No one was shocked when time ran out on the 105-day legislative session with no budget deal in sight. Lawmakers are now in overtime, but House Democrats and Senate Republicans are not yet negotiating.
Senate Republicans scored a major symbolic victory on Friday, with time expiring on the regular session, to prove that House Democrats’ major tax increase proposals have no chance of passing – even Democratic senators voted no.
What happened?
Friday’s move by Senate Republicans made conservatives chuckle but incensed Democrats. Tired of House Democrats passing big spending bills without bothering to find the money to pay for them, Senate R’s called their bluff.

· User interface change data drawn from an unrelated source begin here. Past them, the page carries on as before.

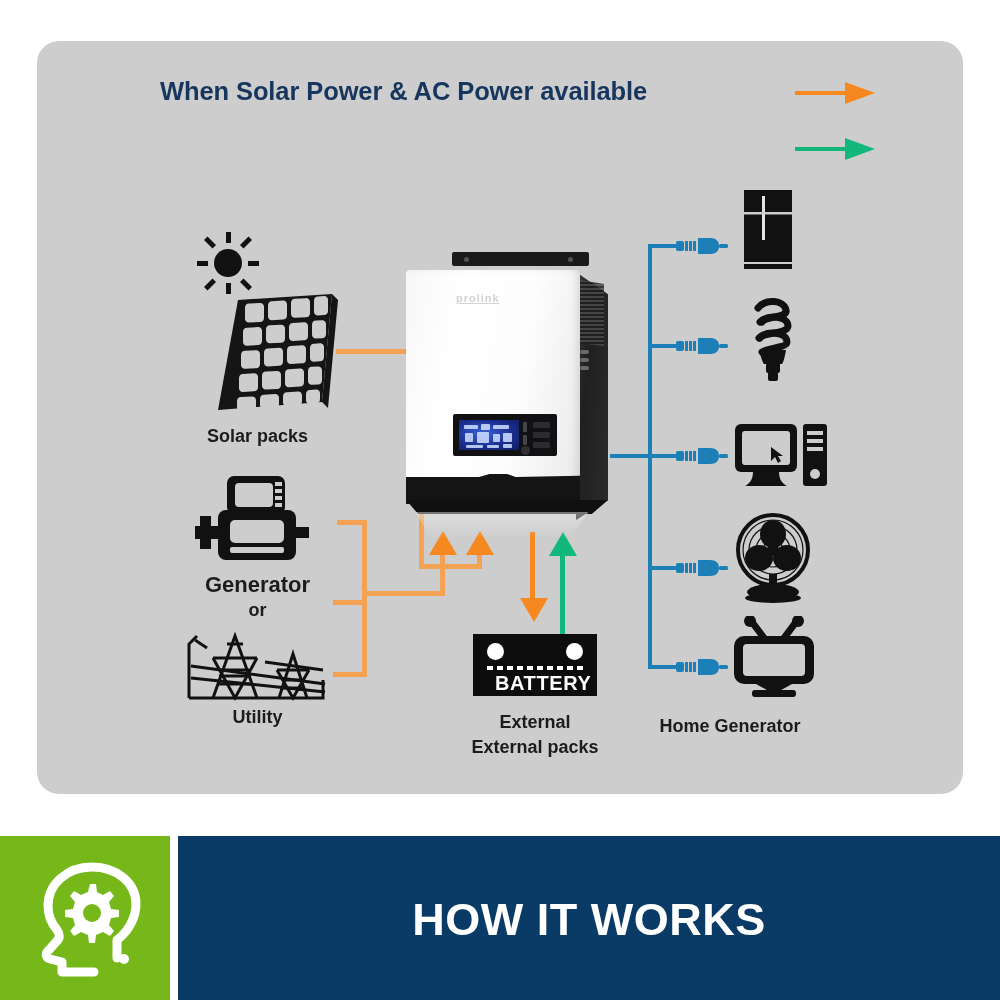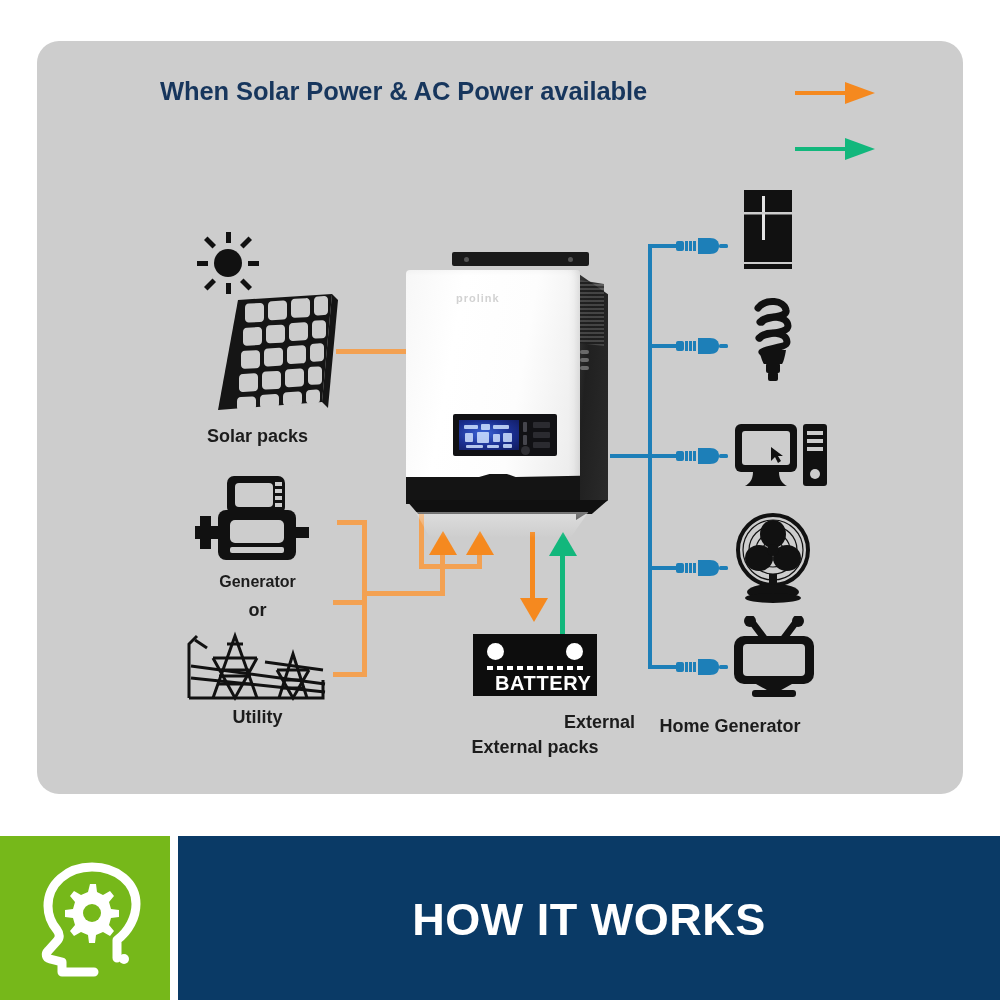"prolink" .inv-logo { text-decoration: none -> underline }
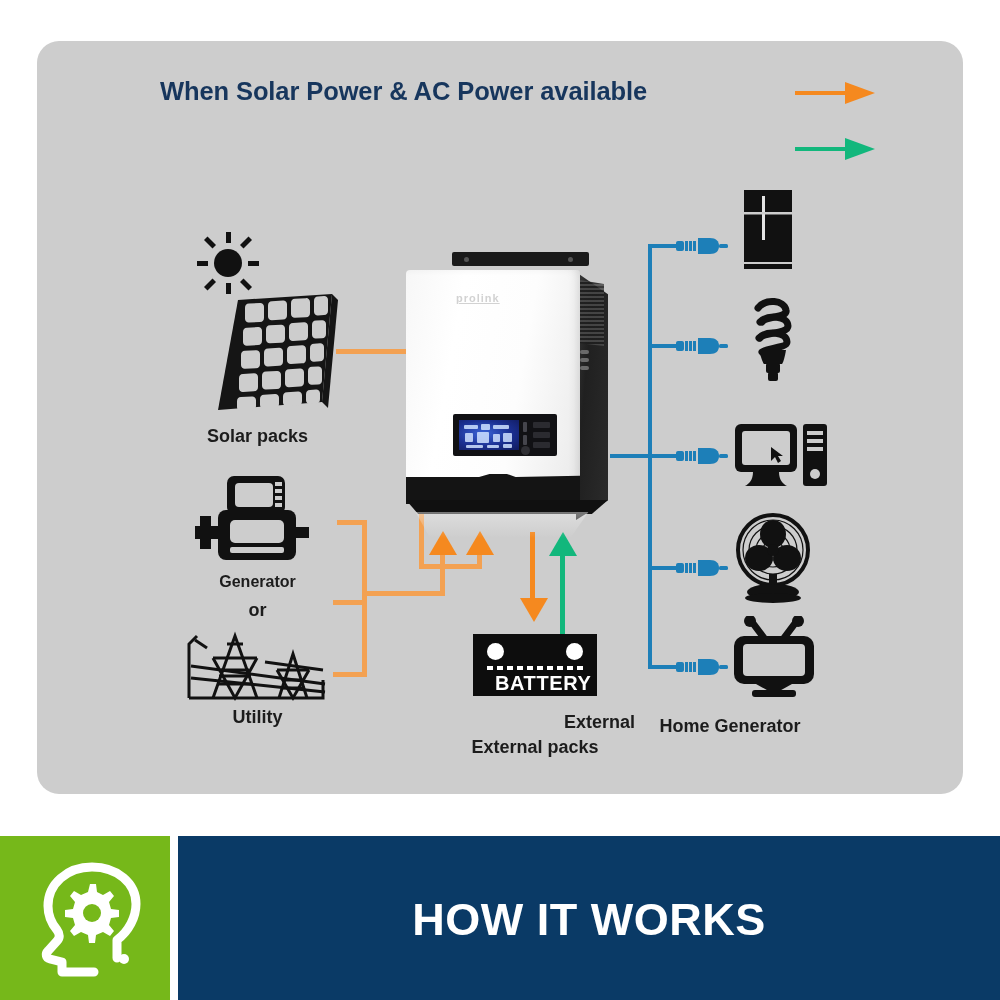"Generator" div.lbl { font-size: 16px -> 22px }
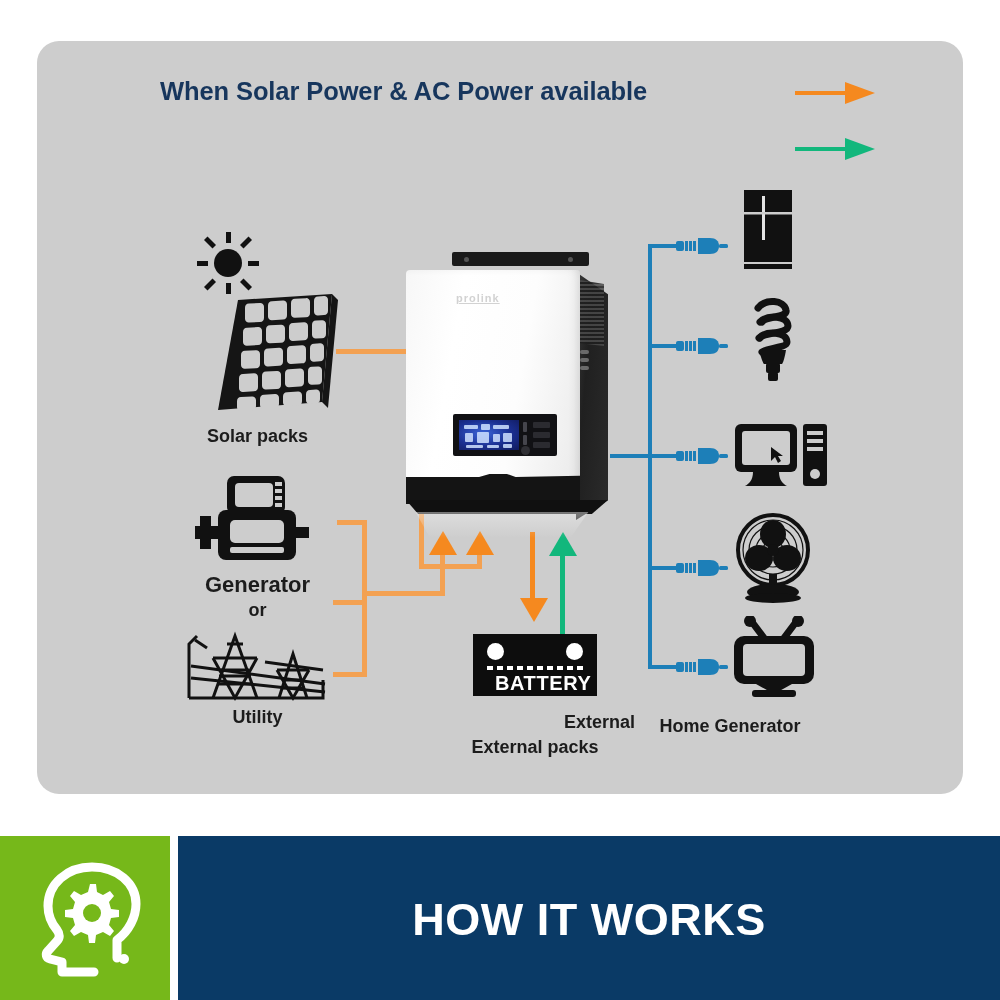"External" div.lbl { text-align: right -> none }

It surprised people to see Republicans, who have a 25-24 majority in the Senate (with the help of dissident Democratic Sen. Tim Sheldon), bringing up tax bills they oppose for a vote. But it all had a purpose.
The tax bills they introduced are identical, word-for-word, to House Democrats’ own capital gains income tax and B&O tax hike proposals. The point was to show that the House’s big tax bills don’t even have the support of their fellow legislative Democrats. The gambit worked: Both bills lost on 48-0 votes.
The fallout
Sen. Dino Rossi (R-Sammamish) told 770 KTTH he hopes the tax votes will help the two sides start negotiating over realistic proposals sooner. “If we bring this to the floor and demonstrate to the world that those votes aren’t there, then maybe we can get that nonsense [massive tax increases] off the table and really get down to some negotiations,” he said.
Democrats dismissed the tax votes as “a stunt.” Sen. Kevin Ranker (D-Orcas Island) told Austin Jenkins, “The idea that we would just vote on some random tax package for the sake of taxes is ludicrous.” But it wasn’t “some random tax package,” it was House Democrats’ own tax bills. The 48-0 votes made a point, even if Democrats hoped it merely showed they wouldn’t participate.
Rossi didn’t see it as a stunt at all. “It’s just being straight forward and honest about it. Can we do this or not? Is it politically possible or not?” he said. “Well, the answer, we know, is not, but we have to prove it to the world.”
Will Democrats accept the obvious: That their own tax hike proposals have no chance of passing the Legislature? The sooner they admit the truth, the sooner lawmakers can start negotiating over proposals that could actually pass – and get out of town.